I'm ready to go again.


----------



## Country_Mouse (Jun 26, 2014)

Thanks for the advice everyone. Holman won't budge on the shipping. They say that their delivery rate of $1.85 per loaded mile is set and non negotiable since their drivers are insured and experienced.

The local guy is still a few hours away so not really even an option for servicing. I see Holmans and Camping world have service "networks." Are these just marketing schemes? Keystone has authorized service centers all over.

Don't think it's feasible right now to load up family for a road trip there and back. Looked into flying there and driving back. Couldn't find a vehicle to rent for towing. Any ideas?

Still can't believe it is so hard to find this trailer locally at a decent price. Few and far between. Crazy.

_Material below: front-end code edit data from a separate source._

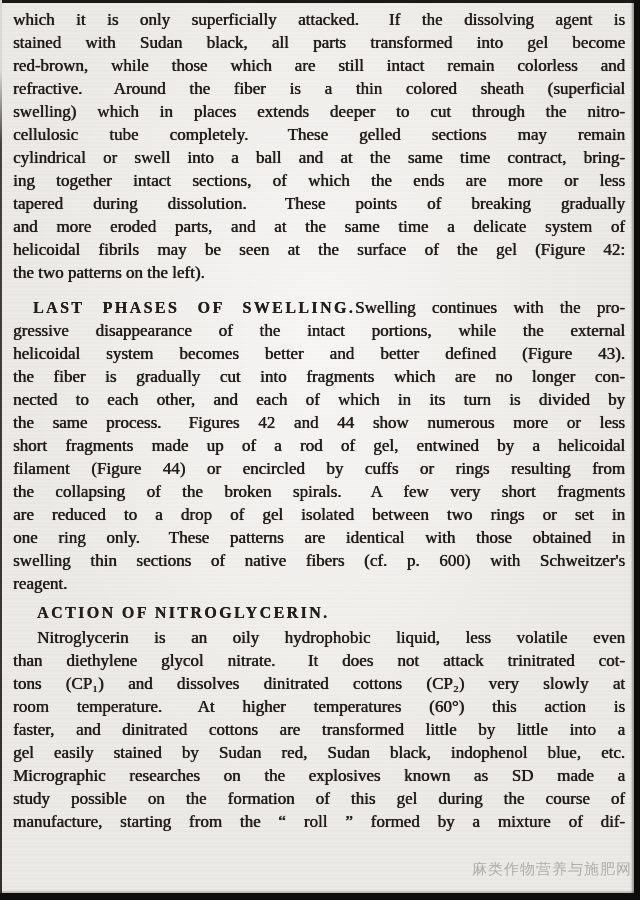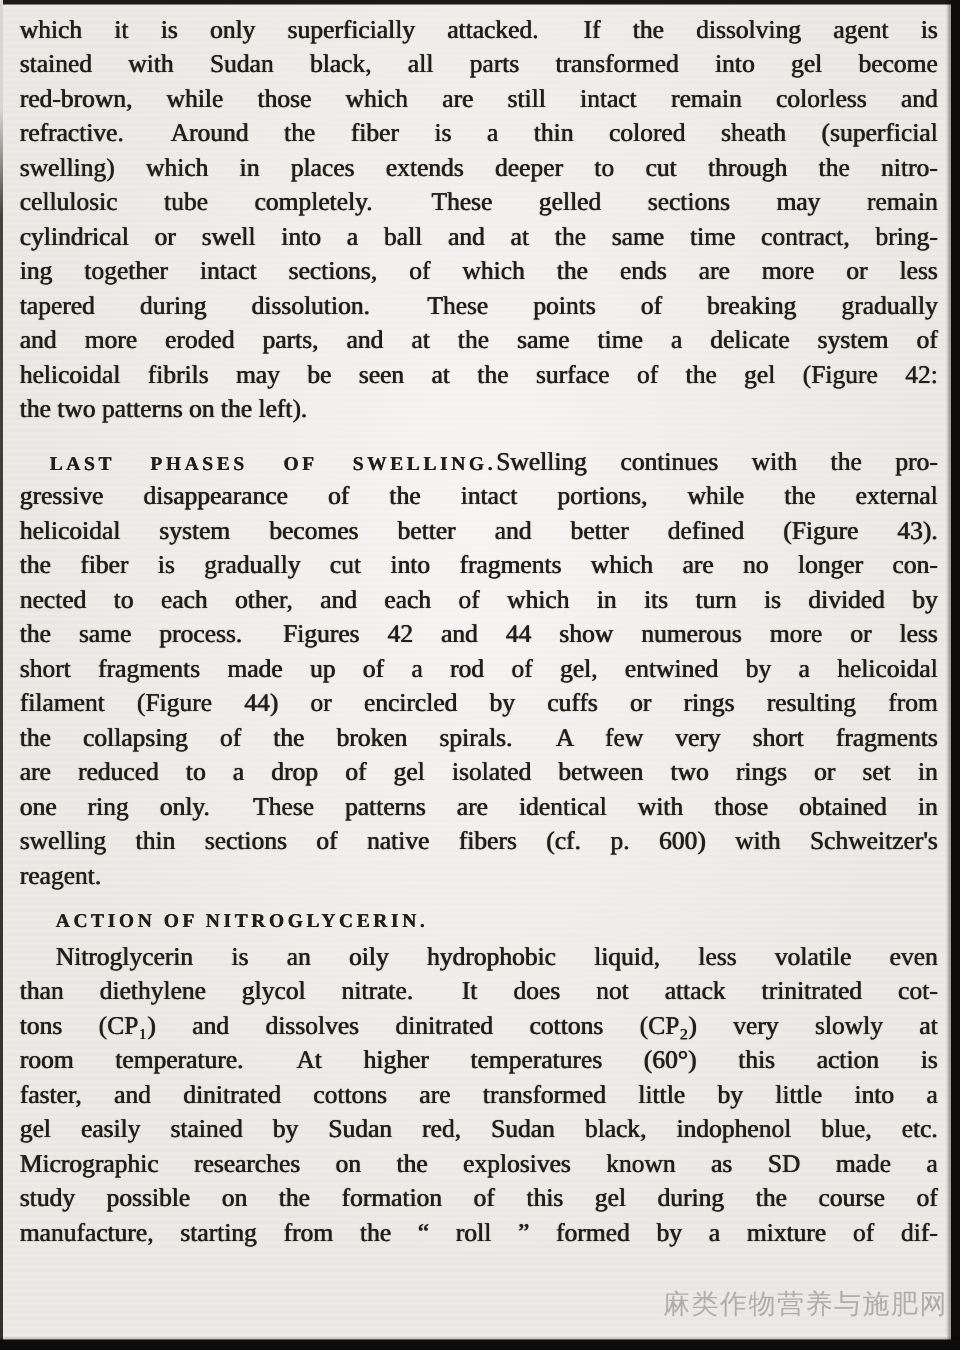--- a/index.html
+++ b/index.html
@@ -40,7 +40,7 @@
   .indent{padding-left:20px;}
   .indent2{padding-left:24px;}
   .caps{
-    font-size:13px;
+    font-size:16px;
     font-weight:bold;
     letter-spacing:2.4px;
     text-shadow:0.3px 0 0 currentColor;

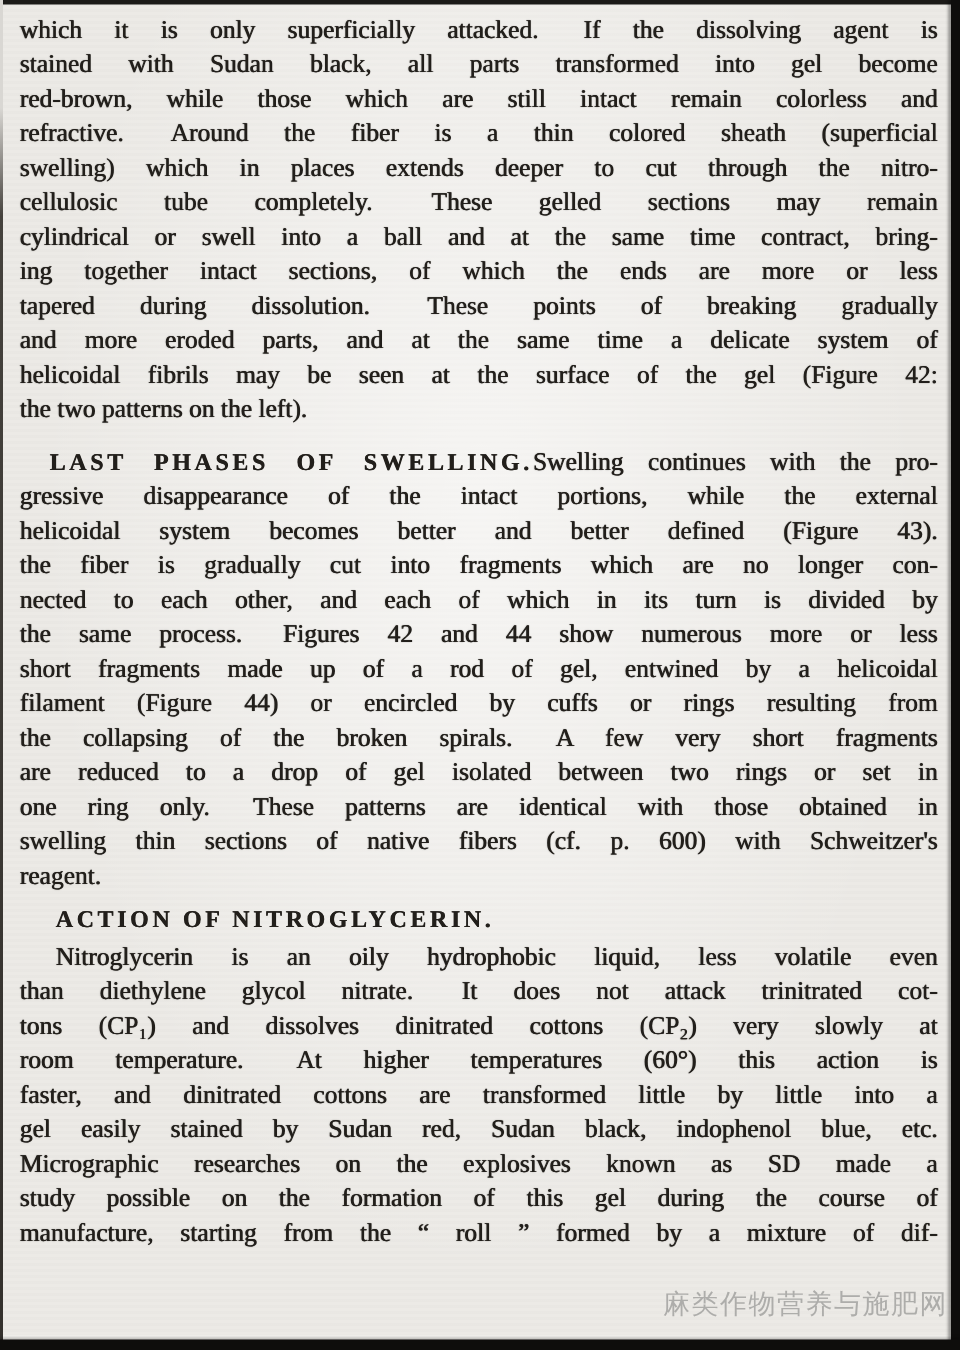--- a/index.html
+++ b/index.html
@@ -53,7 +53,7 @@
   .watermark{
     position:absolute;
     right:8px;top:862px;
-    font-size:18px;
+    font-size:15px;
     line-height:14px;
     color:#9f9f9d;
     opacity:.8;

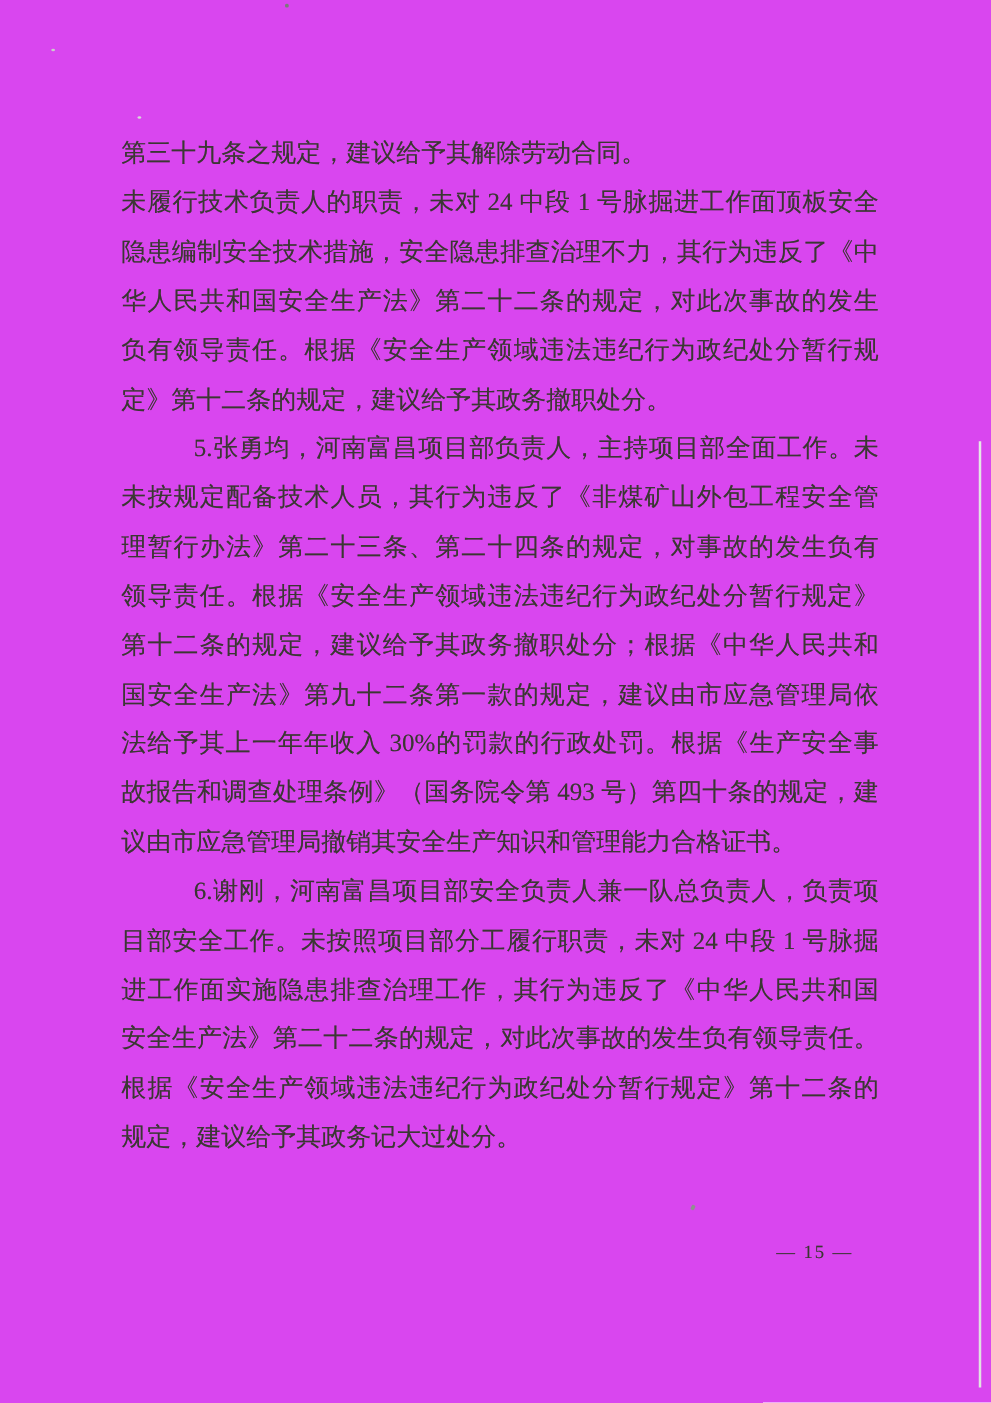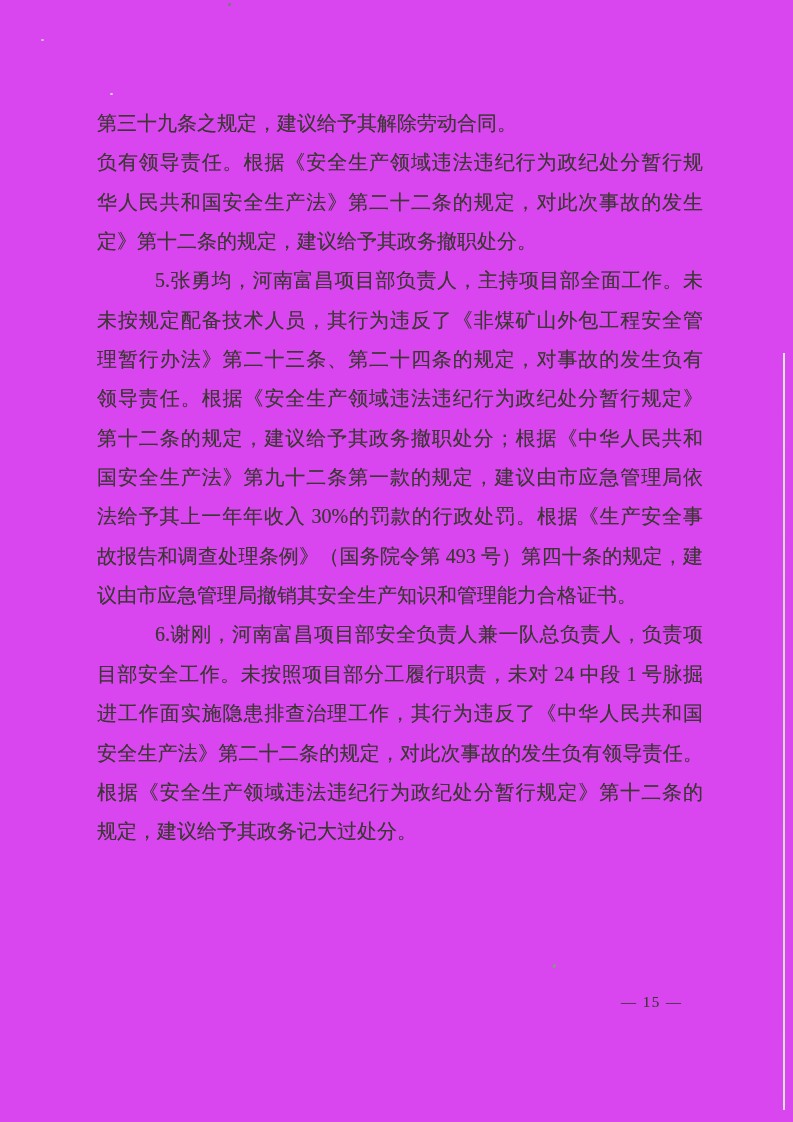--- a/index.html
+++ b/index.html
@@ -79,6 +79,7 @@
 
   <div class="text-block">
       <div class="line end">第三十九条之规定，建议给予其解除劳动合同。</div>
+      <div class="line fill">未履行技术负责人的职责，未对 24 中段 1 号脉掘进工作面顶板安全</div>
       <div class="line fill">负有领导责任。根据《安全生产领域违法违纪行为政纪处分暂行规</div>
       <div class="line fill">华人民共和国安全生产法》第二十二条的规定，对此次事故的发生</div>
       <div class="line end">定》第十二条的规定，建议给予其政务撤职处分。</div>

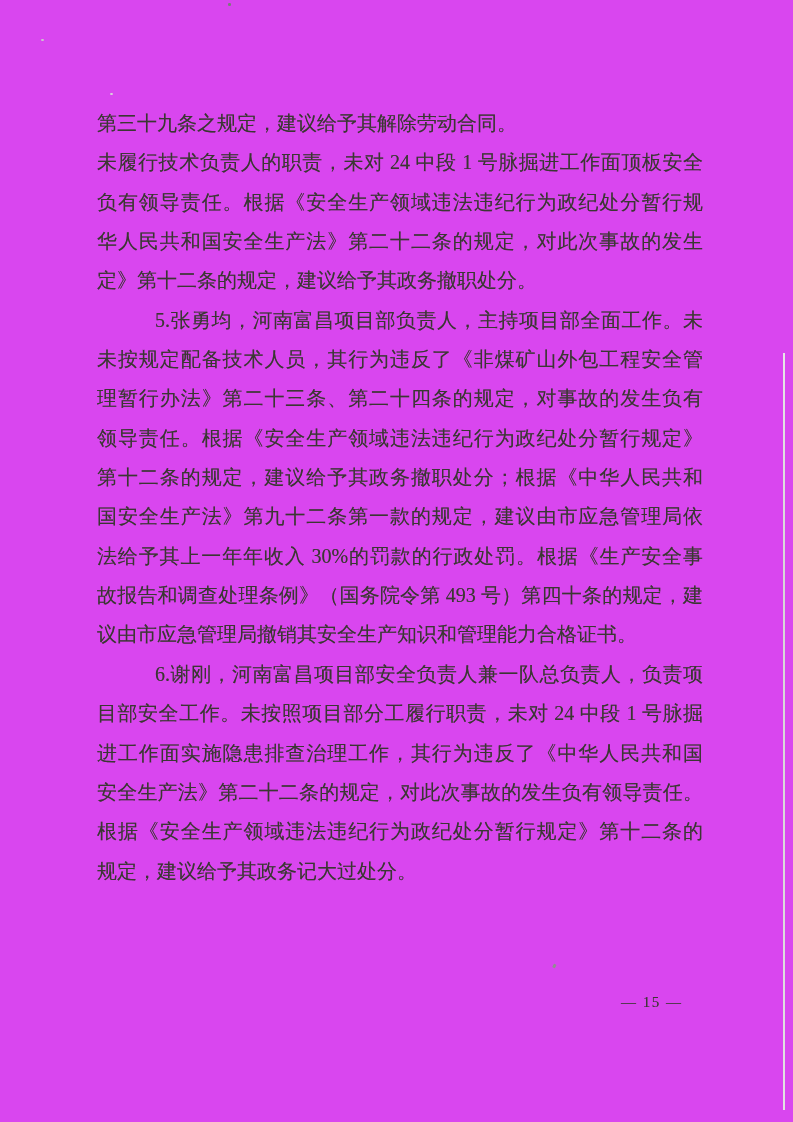--- a/index.html
+++ b/index.html
@@ -80,6 +80,7 @@
   <div class="text-block">
       <div class="line end">第三十九条之规定，建议给予其解除劳动合同。</div>
       <div class="line fill">未履行技术负责人的职责，未对 24 中段 1 号脉掘进工作面顶板安全</div>
+      <div class="line fill">隐患编制安全技术措施，安全隐患排查治理不力，其行为违反了《中</div>
       <div class="line fill">负有领导责任。根据《安全生产领域违法违纪行为政纪处分暂行规</div>
       <div class="line fill">华人民共和国安全生产法》第二十二条的规定，对此次事故的发生</div>
       <div class="line end">定》第十二条的规定，建议给予其政务撤职处分。</div>

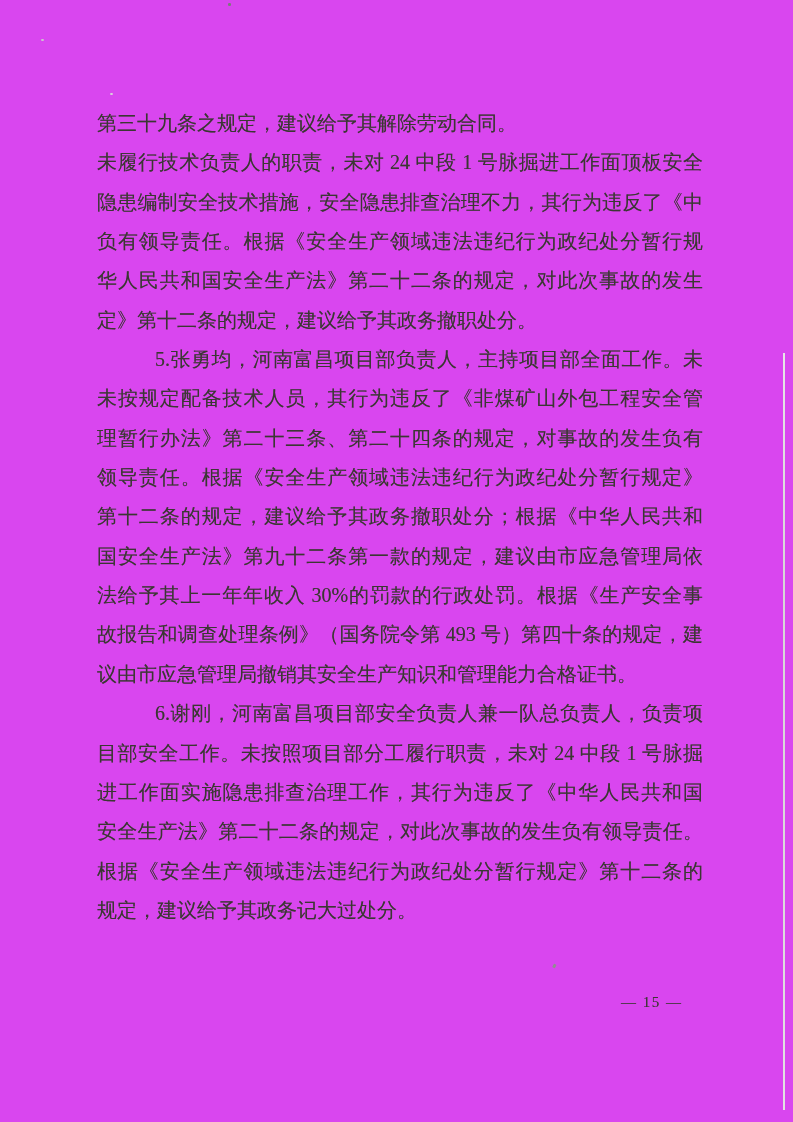--- a/index.html
+++ b/index.html
@@ -81,8 +81,8 @@
       <div class="line end">第三十九条之规定，建议给予其解除劳动合同。</div>
       <div class="line fill">未履行技术负责人的职责，未对 24 中段 1 号脉掘进工作面顶板安全</div>
       <div class="line fill">隐患编制安全技术措施，安全隐患排查治理不力，其行为违反了《中</div>
+      <div class="line fill">华人民共和国安全生产法》第二十二条的规定，对此次事故的发生</div>
       <div class="line fill">负有领导责任。根据《安全生产领域违法违纪行为政纪处分暂行规</div>
-      <div class="line fill">华人民共和国安全生产法》第二十二条的规定，对此次事故的发生</div>
       <div class="line end">定》第十二条的规定，建议给予其政务撤职处分。</div>
       <div class="line indent fill">5.张勇均，河南富昌项目部负责人，主持项目部全面工作。未完</div>
       <div class="line fill">未按规定配备技术人员，其行为违反了《非煤矿山外包工程安全管</div>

Also confirmed that the rear slide models don't have the Bluetooth radio or the 32" t.v. Read that on another post from someone that thought they got jipped.


----------



## treadlite (Nov 30, 2014)

Bought my 2015 250trs at Holman last December, it was a bit closer for me, only about 650 miles. Since then I've already had mine at a local dealer for warranty work without a problem. I've always heard it was tough to find a dealer to work on your camper that didn't originally sell it to you. These guys are 10 miles down the road from me, don't even sell Outbacks, but they do sell other Keystones and were happy to deal with me. That being said, I would recommend calling your local Keystone dealers and see if they will work on your trailer and you may be pleasantly surprised like I was. If I would have thought of this before hand, I probably would have considered the extended warranty when I purchased my 250 and saved some money. Holman let me spend the night in my camper on their lot plugged in to shore power with access to their restrooms (camper was winterized) and I drove home the next day. The entire trip was a great experience and being a new camper owner got plenty of miles under my belt crossing the Appalachian and even running into a little snow and now feel pretty comfortable if I had to do either on a trip. Best of luck to you!


----------